Ground is an open-source data context service, a system to manage all the information that informs the use of data. Data usage has changed both philosophically and practically in the last decade, creating an opportunity for new data context services to foster further innovation. In this paper we frame the challenges of managing data context with basic ABCs: Applications, Behavior, and Change. We provide motivation and design guidelines, present our initial design of a common metamodel and API, and explore the current state of the storage solutions that could serve the needs of a data context service. Along the way we highlight opportunities for new research and engineering solutions.

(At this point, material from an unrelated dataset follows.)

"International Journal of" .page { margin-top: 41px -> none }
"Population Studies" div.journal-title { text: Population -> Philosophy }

1. From Crisis to Opportunity
- Two conservative design patterns: (1) tight control of schemas and data ingest; (2) all components of a DBMS are designed to be work closely together.
- Big Data Movement: (1) focus on open-ended schema-on-use data; (2) all components now are independent and interchangeable.
1.1 Crisis: Big Metadata
- Crisis: the lack of a standard mechanism to assemble a collective understanding of the origin, scope and usage of the data(a.k.a, the metadata) they manage.

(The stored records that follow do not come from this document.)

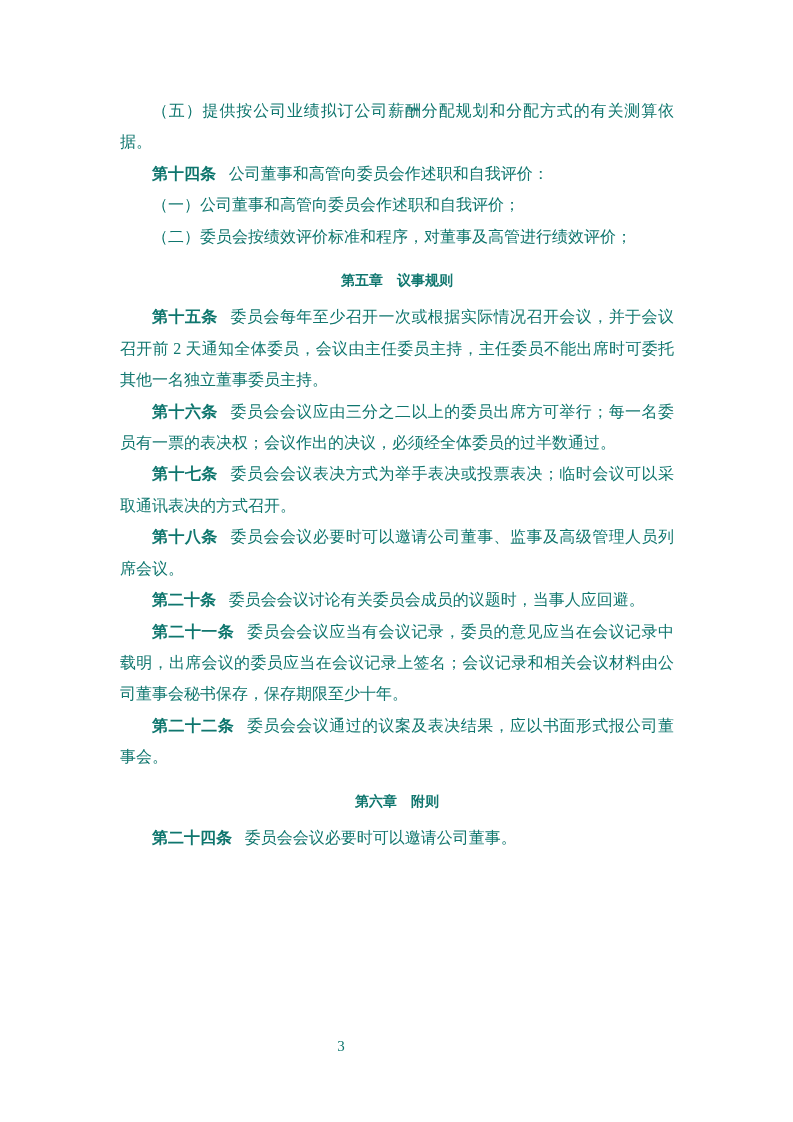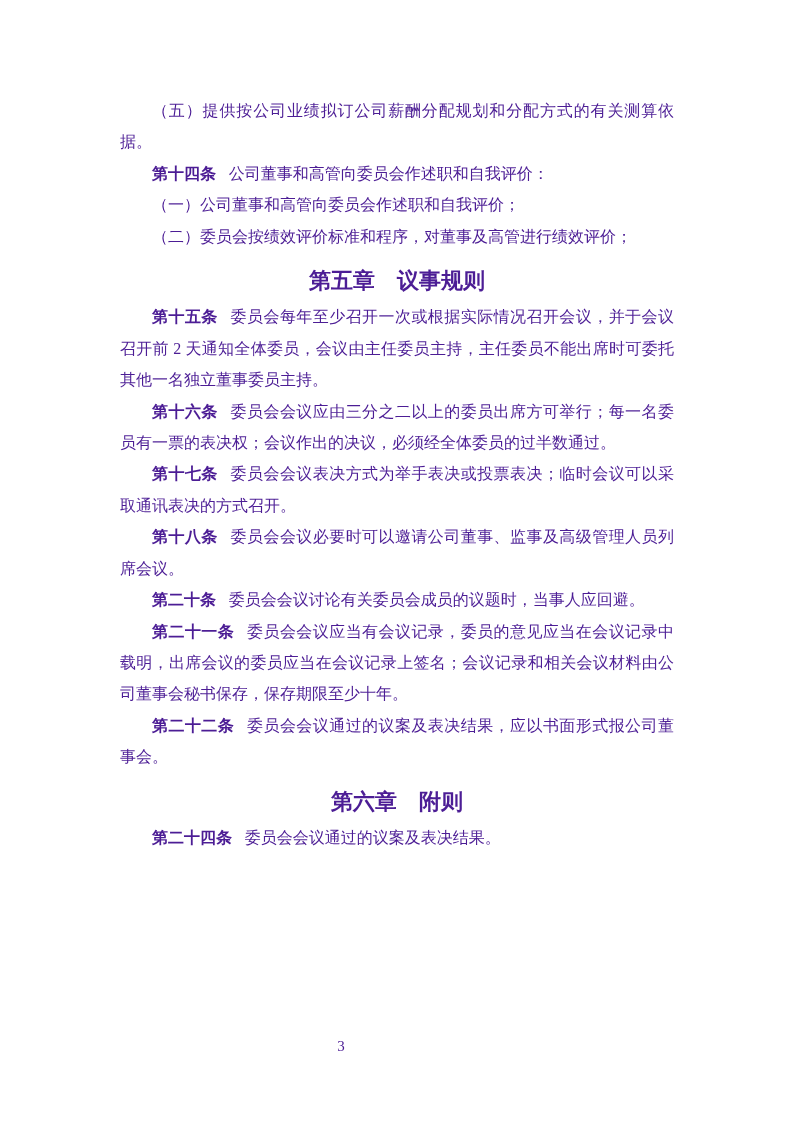"（五）提供按公司业绩拟订公司薪酬分配规划和分配方式的有关测算依据。" .page { color: #4c1d95 -> #0f766e }
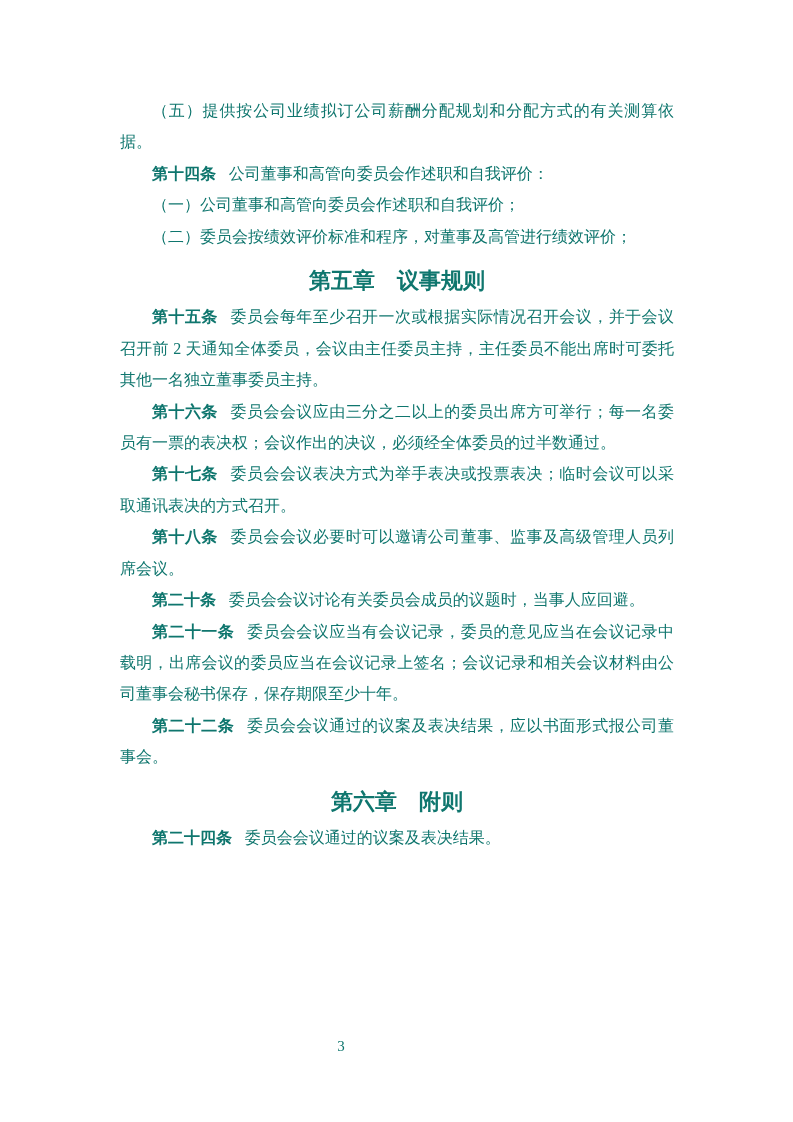"第五章 议事规则" .chapter { font-size: 22px -> 14px }
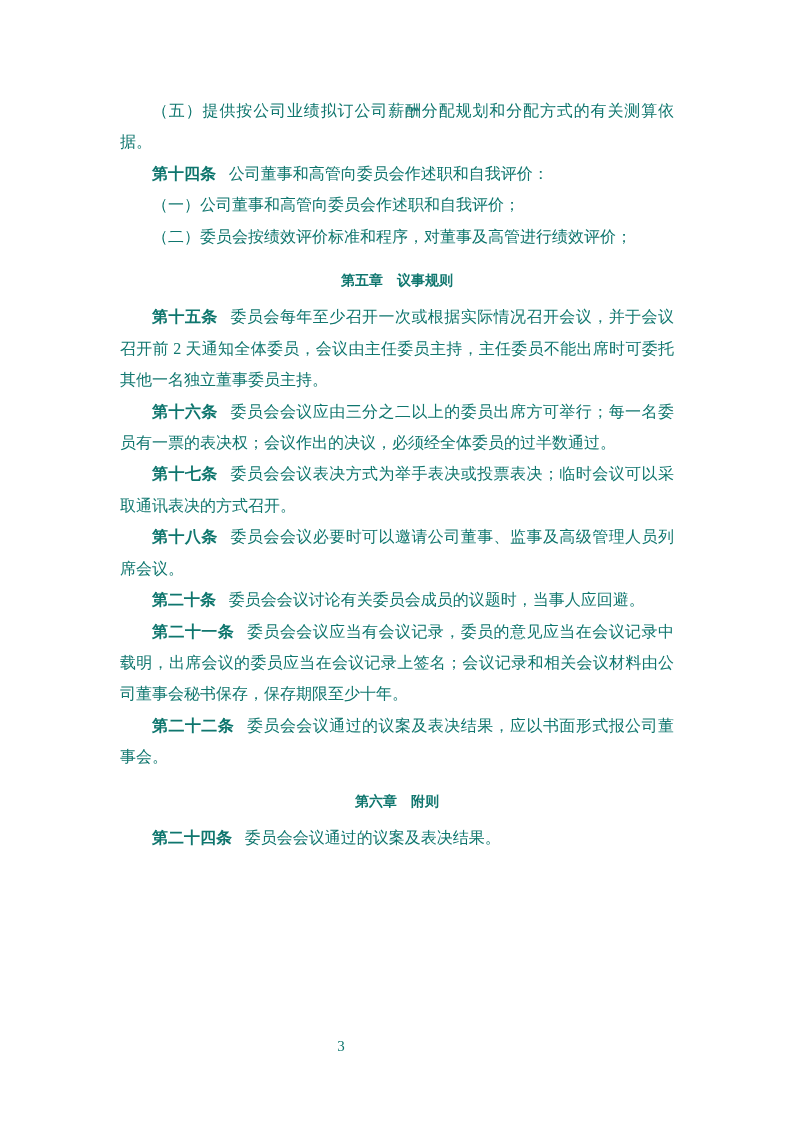"委员会会议通过的议案及表决结果。" span { text: 通过的议案及表决结果 -> 必要时可以邀请公司董事 }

- Two significant classes of end-user problems: (1) poor productivity; (2) governance risk.
- Motivation: the need for a common service layer to support the capture, publishing and sharing of metadata information in a flexible way.
1.2 Opportunity: Data Context
Three Key Sources of Information
- Applications: the core information that describes how raw bits get interpreted for use.

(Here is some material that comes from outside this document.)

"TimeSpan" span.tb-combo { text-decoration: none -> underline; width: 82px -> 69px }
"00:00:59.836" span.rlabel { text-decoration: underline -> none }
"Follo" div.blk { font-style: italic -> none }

- Behavior: the information about how data was created and used over time.
- Change: the information about the version history of data and associated code, including changes over time to both structure and content.
2. Ground: Scenarios and Design
2.1 Scenario: Context-Enabled Analytics
2.2 Design Requirements
- Model-Agnostic: the context service cannot prescribe how metadata is modeled.
- Immutable: the context service should keep history.
- Scalable: in many Big Data settings, it is reasonable to envision the data context being far larger than the data itself.
- Politically Neutral
3. Architecture of Ground
3.1 Key Services
- Ingest: Insertion, Crawlers and Queues: metadata may be pushed in Ground or require crawling and it is passed by queues.
- Versioned Metadata Storage: flexible version management of code and data, general-purpose model graphs and lineage storage.
- Search and Analyze
- Identity and Authorization
- Scheduling, Workflow, Reproducibility: integrate with a variety of schedulers and execution frameworks including on-premises and cloud-hosted approaches.
3.2 The Common Ground Metamodel
Version Graphs: Representing Change
- This layer bootstraps the representation of all information in Ground, by providing the classes upon which all other layers are based. The main atom of the metamodel is the Version, a globally unique identifier, representing a immutable version of some object depicted by the small circles in the bottom layer of Figure 2, in the form of DAG.
Model Graphs: Application Context
- Ground uses a graph model for flexibility: graphs can represent metadata entities and relationships from semi-structured(e.g., JSON, XML) and structured(e.g., Relational, OO, matrix) data model.
- Graph Element: Node, Edge, Graph, Structure
- External Items and Schrödinger Versioning
Linear Graphs: Behavior
- The goal of the lineage graph layer is to capture usage information composed from the nodes and edges in the model graph.